■ **What you will do**
The whole listing, repeated exactly, is what this task asks for.

*** Dataset extract Section Begins ***

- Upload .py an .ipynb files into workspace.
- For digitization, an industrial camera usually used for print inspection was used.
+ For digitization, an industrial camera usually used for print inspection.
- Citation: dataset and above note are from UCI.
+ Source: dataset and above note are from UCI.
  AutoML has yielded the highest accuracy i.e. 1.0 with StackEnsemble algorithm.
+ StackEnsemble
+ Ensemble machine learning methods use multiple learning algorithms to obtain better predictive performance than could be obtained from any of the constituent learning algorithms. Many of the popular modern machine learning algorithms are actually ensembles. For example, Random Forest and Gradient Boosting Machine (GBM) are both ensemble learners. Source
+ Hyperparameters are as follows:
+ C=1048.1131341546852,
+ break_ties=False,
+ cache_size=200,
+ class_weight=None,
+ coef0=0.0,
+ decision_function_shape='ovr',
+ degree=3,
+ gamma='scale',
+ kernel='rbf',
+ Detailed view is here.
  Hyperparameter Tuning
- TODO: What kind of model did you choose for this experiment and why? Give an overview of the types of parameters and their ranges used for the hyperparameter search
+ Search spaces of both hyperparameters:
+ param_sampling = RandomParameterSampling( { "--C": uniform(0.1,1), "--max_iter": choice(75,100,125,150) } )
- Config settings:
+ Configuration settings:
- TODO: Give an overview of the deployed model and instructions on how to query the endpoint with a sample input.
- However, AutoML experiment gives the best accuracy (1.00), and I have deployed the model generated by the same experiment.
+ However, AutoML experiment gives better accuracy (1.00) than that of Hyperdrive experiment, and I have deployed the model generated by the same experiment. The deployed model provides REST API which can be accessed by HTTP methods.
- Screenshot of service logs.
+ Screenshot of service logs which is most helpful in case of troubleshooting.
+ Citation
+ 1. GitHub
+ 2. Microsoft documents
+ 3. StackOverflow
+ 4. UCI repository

*** Dataset extract Section Ends ***

■ **Answer space**
- Upload .py an .ipynb files into workspace.
- For digitization, an industrial camera usually used for print inspection was used.
+ For digitization, an industrial camera usually used for print inspection.
- Citation: dataset and above note are from UCI.
+ Source: dataset and above note are from UCI.
  AutoML has yielded the highest accuracy i.e. 1.0 with StackEnsemble algorithm.
+ StackEnsemble
+ Ensemble machine learning methods use multiple learning algorithms to obtain better predictive performance than could be obtained from any of the constituent learning algorithms. Many of the popular modern machine learning algorithms are actually ensembles. For example, Random Forest and Gradient Boosting Machine (GBM) are both ensemble learners. Source
+ Hyperparameters are as follows:
+ C=1048.1131341546852,
+ break_ties=False,
+ cache_size=200,
+ class_weight=None,
+ coef0=0.0,
+ decision_function_shape='ovr',
+ degree=3,
+ gamma='scale',
+ kernel='rbf',
+ Detailed view is here.
  Hyperparameter Tuning
- TODO: What kind of model did you choose for this experiment and why? Give an overview of the types of parameters and their ranges used for the hyperparameter search
+ Search spaces of both hyperparameters:
+ param_sampling = RandomParameterSampling( { "--C": uniform(0.1,1), "--max_iter": choice(75,100,125,150) } )
- Config settings:
+ Configuration settings:
- TODO: Give an overview of the deployed model and instructions on how to query the endpoint with a sample input.
- However, AutoML experiment gives the best accuracy (1.00), and I have deployed the model generated by the same experiment.
+ However, AutoML experiment gives better accuracy (1.00) than that of Hyperdrive experiment, and I have deployed the model generated by the same experiment. The deployed model provides REST API which can be accessed by HTTP methods.
- Screenshot of service logs.
+ Screenshot of service logs which is most helpful in case of troubleshooting.
+ Citation
+ 1. GitHub
+ 2. Microsoft documents
+ 3. StackOverflow
+ 4. UCI repository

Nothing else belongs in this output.